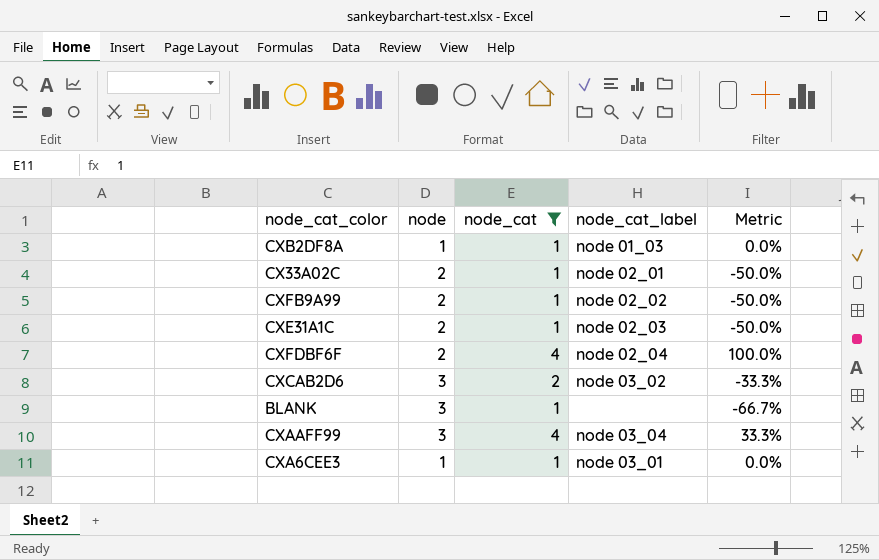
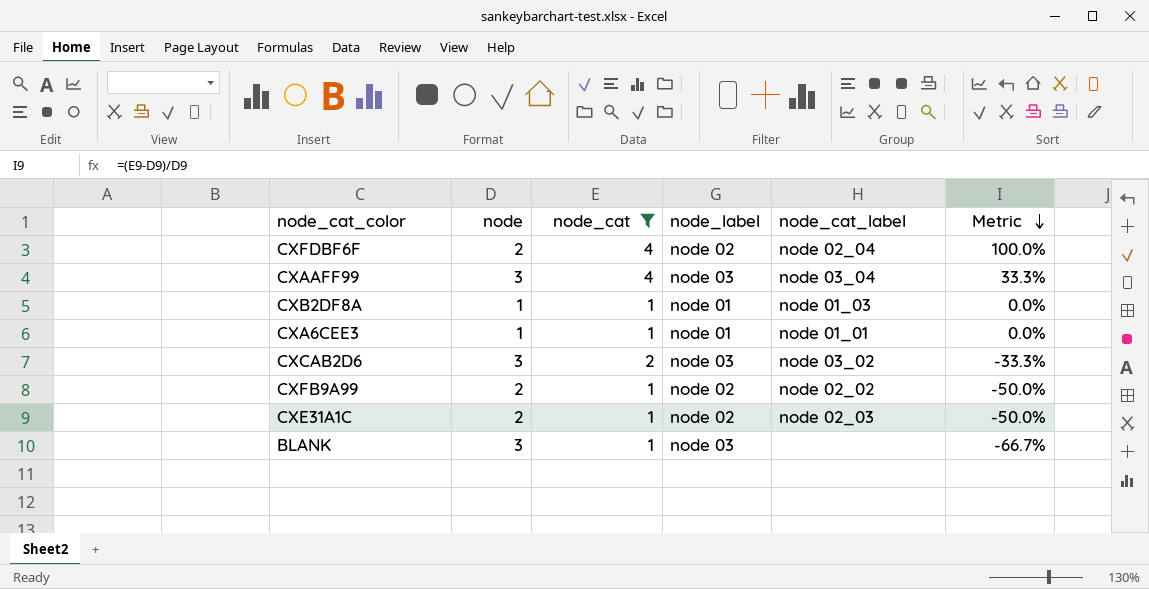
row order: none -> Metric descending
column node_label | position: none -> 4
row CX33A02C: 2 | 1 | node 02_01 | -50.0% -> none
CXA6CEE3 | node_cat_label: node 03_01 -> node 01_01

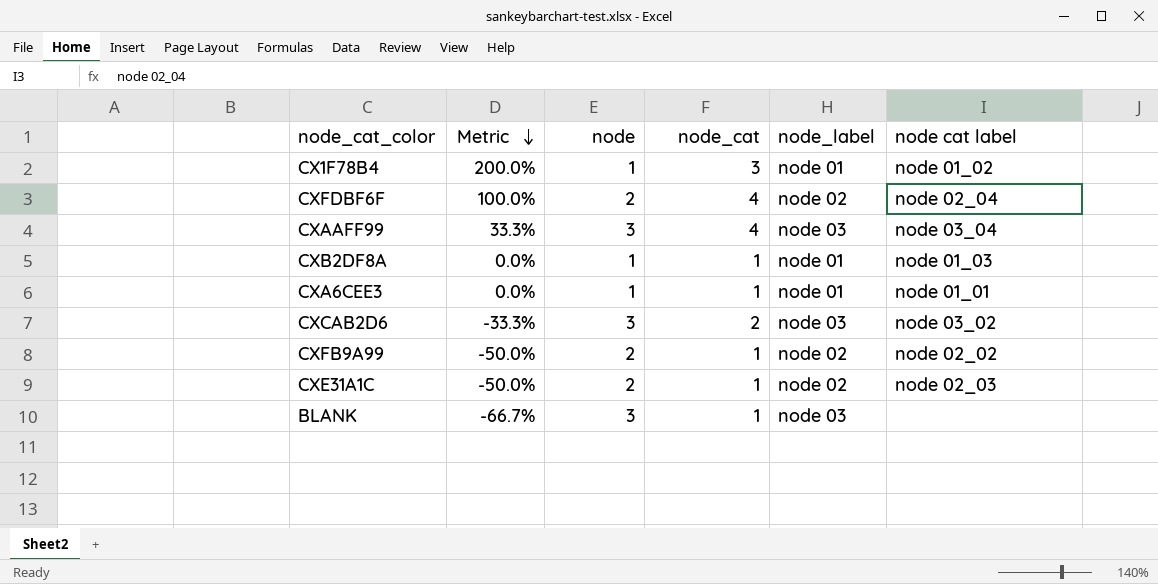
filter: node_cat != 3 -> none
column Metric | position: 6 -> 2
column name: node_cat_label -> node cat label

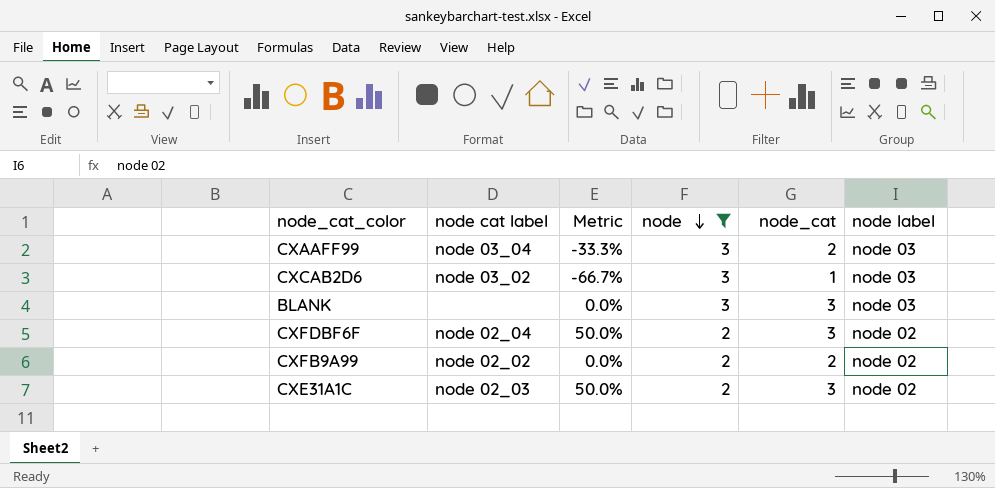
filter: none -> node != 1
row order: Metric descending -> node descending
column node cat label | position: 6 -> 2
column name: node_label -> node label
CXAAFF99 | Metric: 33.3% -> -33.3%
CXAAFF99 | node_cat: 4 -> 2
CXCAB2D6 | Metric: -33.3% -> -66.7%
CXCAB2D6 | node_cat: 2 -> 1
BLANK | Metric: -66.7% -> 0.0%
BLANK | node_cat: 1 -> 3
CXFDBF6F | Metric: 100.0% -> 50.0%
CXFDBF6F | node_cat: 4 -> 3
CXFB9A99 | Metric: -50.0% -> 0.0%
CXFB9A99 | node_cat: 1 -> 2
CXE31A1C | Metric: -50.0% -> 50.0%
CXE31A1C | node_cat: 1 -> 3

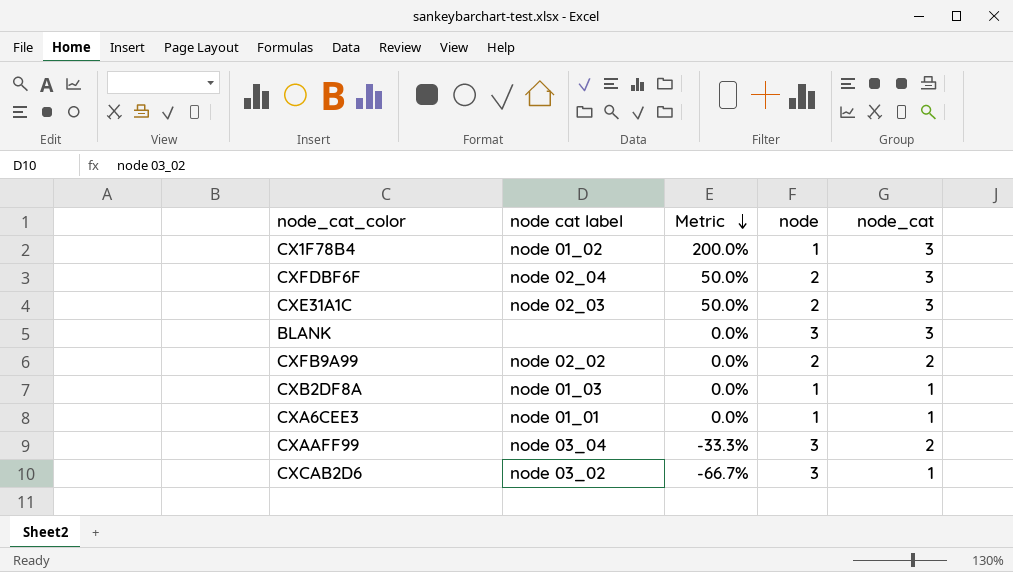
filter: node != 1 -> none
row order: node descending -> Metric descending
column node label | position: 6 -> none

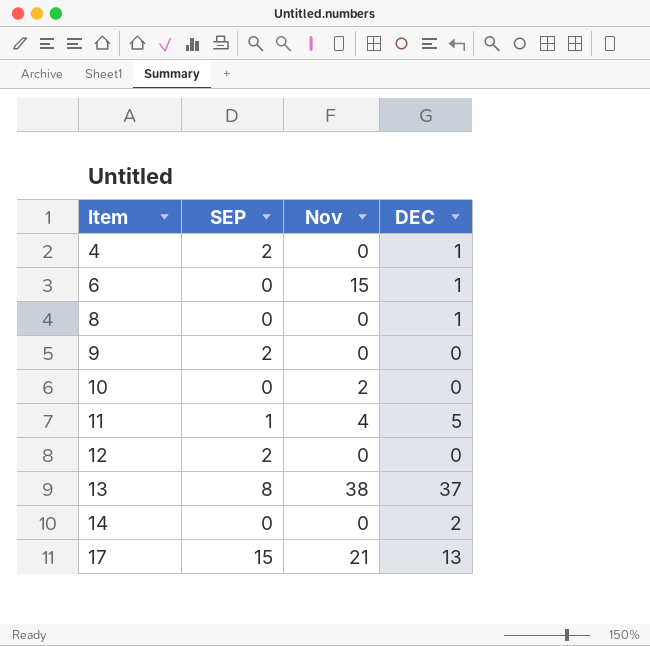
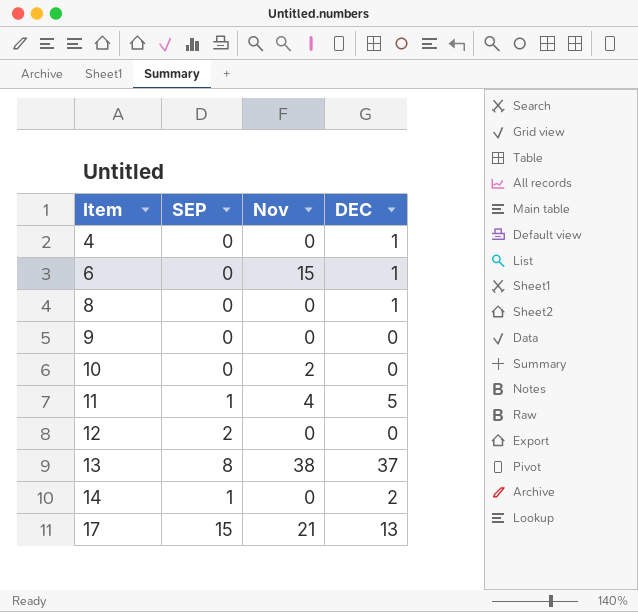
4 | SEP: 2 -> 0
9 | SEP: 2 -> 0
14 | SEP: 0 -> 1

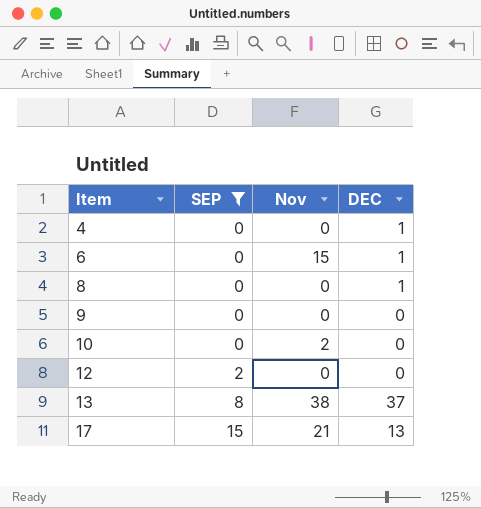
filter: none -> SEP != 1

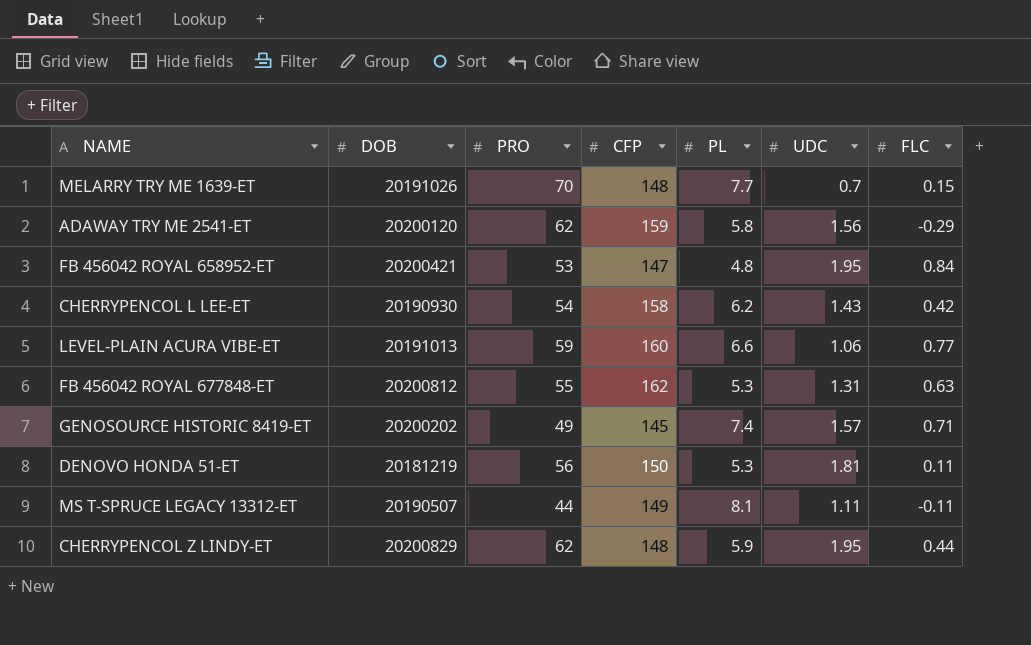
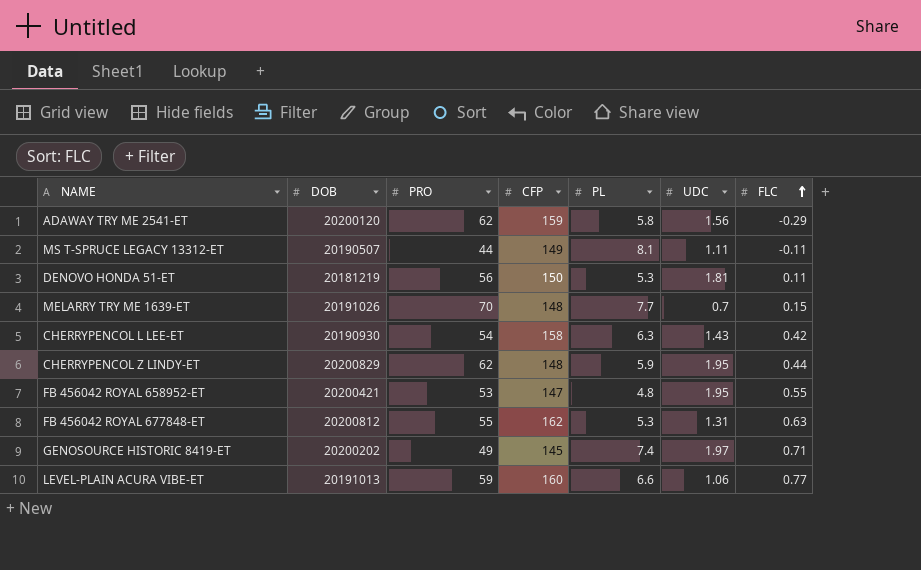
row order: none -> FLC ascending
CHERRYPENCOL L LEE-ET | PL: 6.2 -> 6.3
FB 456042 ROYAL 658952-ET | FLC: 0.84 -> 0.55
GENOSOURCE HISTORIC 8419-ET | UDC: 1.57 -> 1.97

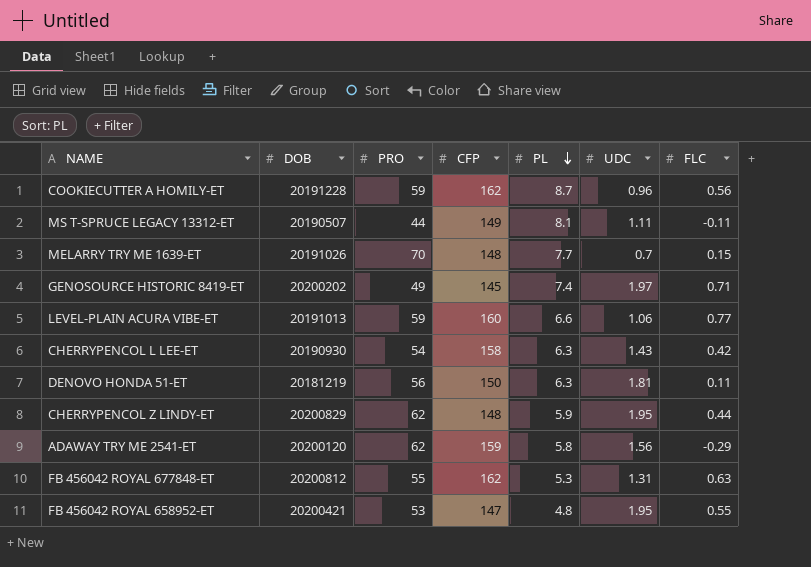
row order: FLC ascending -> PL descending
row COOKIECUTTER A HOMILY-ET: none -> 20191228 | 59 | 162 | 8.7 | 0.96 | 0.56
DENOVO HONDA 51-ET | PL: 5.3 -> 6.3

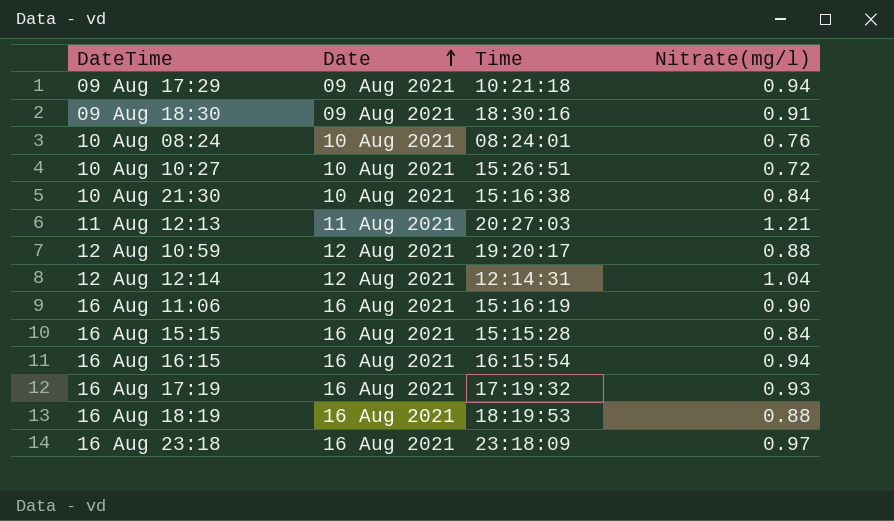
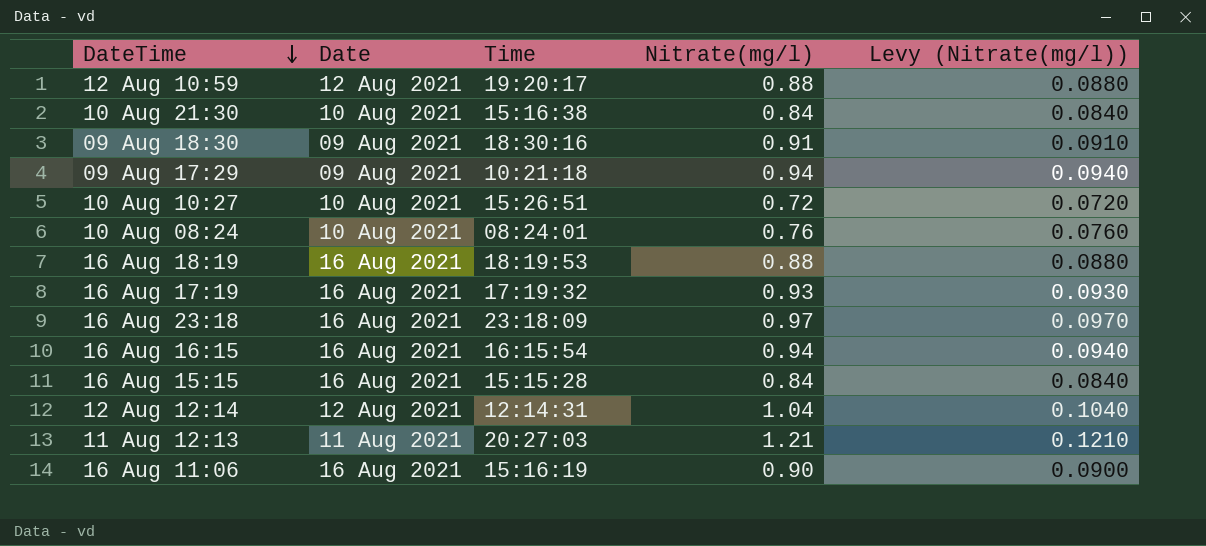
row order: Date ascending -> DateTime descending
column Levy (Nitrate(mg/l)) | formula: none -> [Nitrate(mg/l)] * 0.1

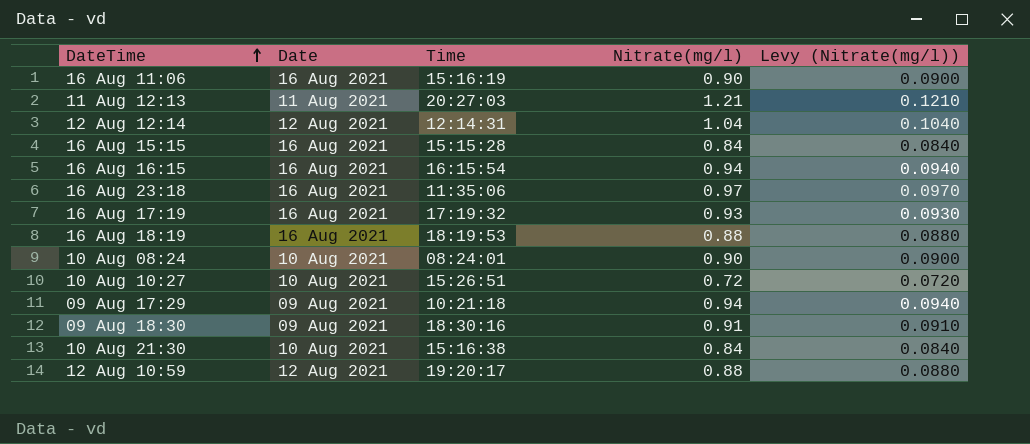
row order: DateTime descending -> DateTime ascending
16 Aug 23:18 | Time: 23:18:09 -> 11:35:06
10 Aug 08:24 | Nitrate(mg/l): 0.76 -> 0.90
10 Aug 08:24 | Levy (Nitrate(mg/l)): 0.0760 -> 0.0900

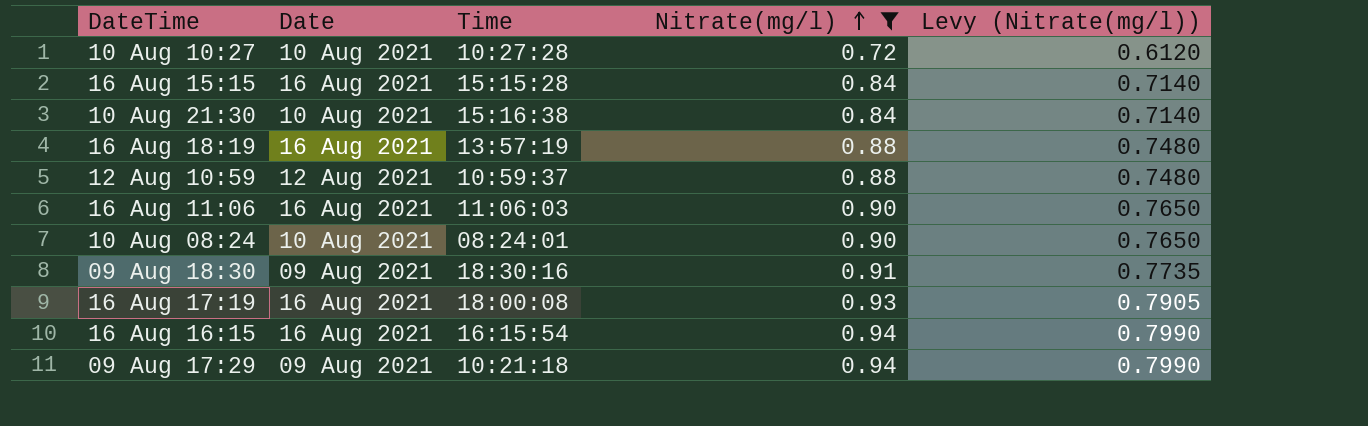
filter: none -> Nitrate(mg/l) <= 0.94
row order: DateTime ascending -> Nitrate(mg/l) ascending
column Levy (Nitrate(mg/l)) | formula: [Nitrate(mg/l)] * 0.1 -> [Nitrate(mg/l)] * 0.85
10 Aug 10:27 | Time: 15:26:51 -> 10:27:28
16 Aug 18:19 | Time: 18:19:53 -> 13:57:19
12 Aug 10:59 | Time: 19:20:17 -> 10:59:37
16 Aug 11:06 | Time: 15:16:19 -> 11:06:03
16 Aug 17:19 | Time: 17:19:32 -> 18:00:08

* [Activity] When you transcribe the entries above, begin at their first line, end with the line containing "14 | SEP: 0 -> 1", and copy each line exactly without any picture.

* [Response]
row order: none -> Metric descending
column node_label | position: none -> 4
row CX33A02C: 2 | 1 | node 02_01 | -50.0% -> none
CXA6CEE3 | node_cat_label: node 03_01 -> node 01_01

filter: node_cat != 3 -> none
column Metric | position: 6 -> 2
column name: node_cat_label -> node cat label

filter: none -> node != 1
row order: Metric descending -> node descending
column node cat label | position: 6 -> 2
column name: node_label -> node label
CXAAFF99 | Metric: 33.3% -> -33.3%
CXAAFF99 | node_cat: 4 -> 2
CXCAB2D6 | Metric: -33.3% -> -66.7%
CXCAB2D6 | node_cat: 2 -> 1
BLANK | Metric: -66.7% -> 0.0%
BLANK | node_cat: 1 -> 3
CXFDBF6F | Metric: 100.0% -> 50.0%
CXFDBF6F | node_cat: 4 -> 3
CXFB9A99 | Metric: -50.0% -> 0.0%
CXFB9A99 | node_cat: 1 -> 2
CXE31A1C | Metric: -50.0% -> 50.0%
CXE31A1C | node_cat: 1 -> 3

filter: node != 1 -> none
row order: node descending -> Metric descending
column node label | position: 6 -> none

4 | SEP: 2 -> 0
9 | SEP: 2 -> 0
14 | SEP: 0 -> 1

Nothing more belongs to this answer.